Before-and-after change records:
--------------------

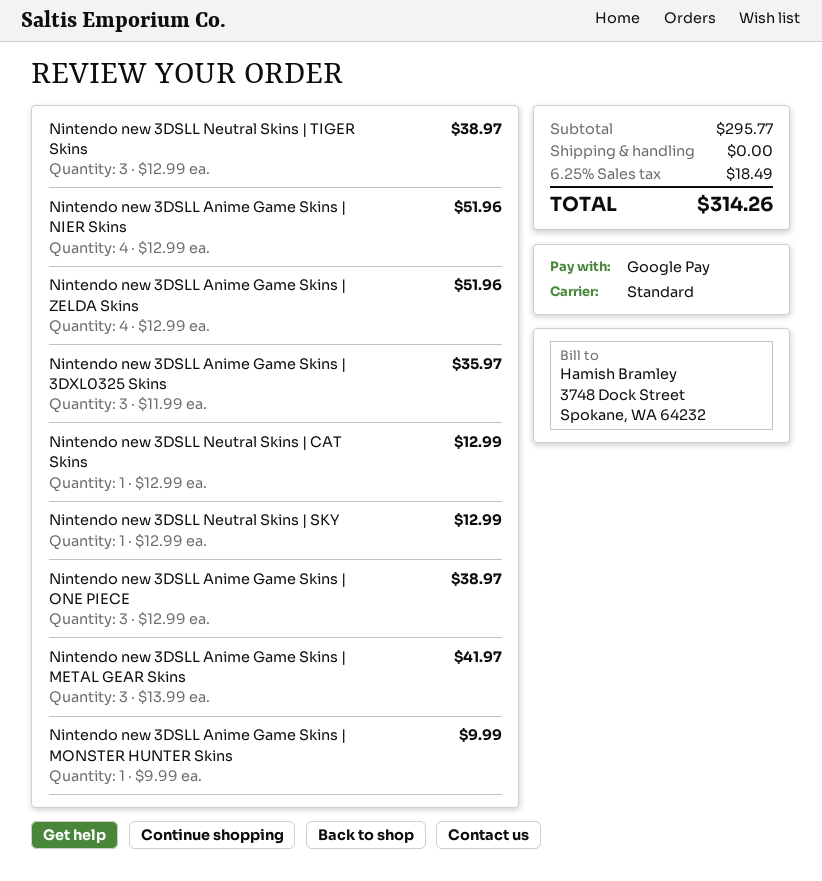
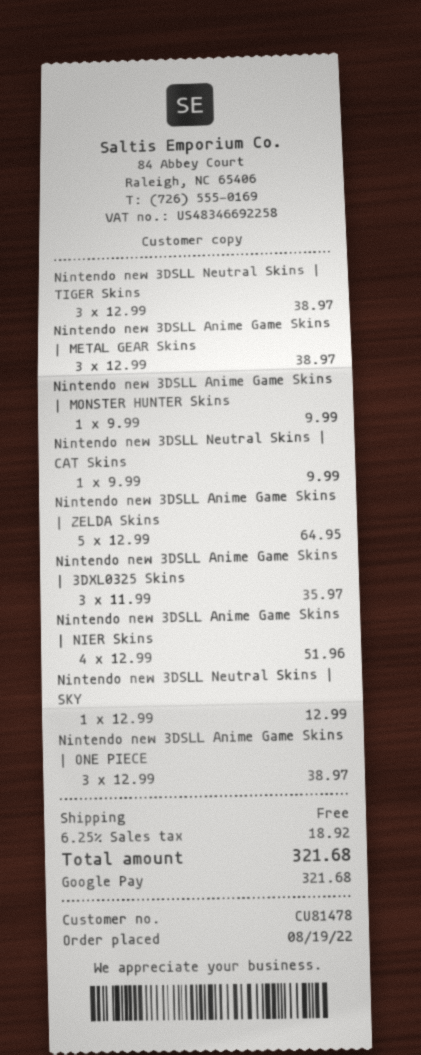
Nintendo new 3DSLL Anime Game Skins | ZELDA Skins: 4 x 12.99 = 51.96 -> 5 x 12.99 = 64.95
Nintendo new 3DSLL Neutral Skins | CAT Skins: 1 x 12.99 = 12.99 -> 1 x 9.99 = 9.99
Nintendo new 3DSLL Anime Game Skins | METAL GEAR Skins: 3 x 13.99 = 41.97 -> 3 x 12.99 = 38.97
tax: 6.25% = 18.49 -> 6.25% = 18.92
total: 314.26 -> 321.68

--------------------

Give all the entries again exactly, dropping each picture.

Nintendo new 3DSLL Anime Game Skins | ZELDA Skins: 4 x 12.99 = 51.96 -> 5 x 12.99 = 64.95
Nintendo new 3DSLL Neutral Skins | CAT Skins: 1 x 12.99 = 12.99 -> 1 x 9.99 = 9.99
Nintendo new 3DSLL Anime Game Skins | METAL GEAR Skins: 3 x 13.99 = 41.97 -> 3 x 12.99 = 38.97
tax: 6.25% = 18.49 -> 6.25% = 18.92
total: 314.26 -> 321.68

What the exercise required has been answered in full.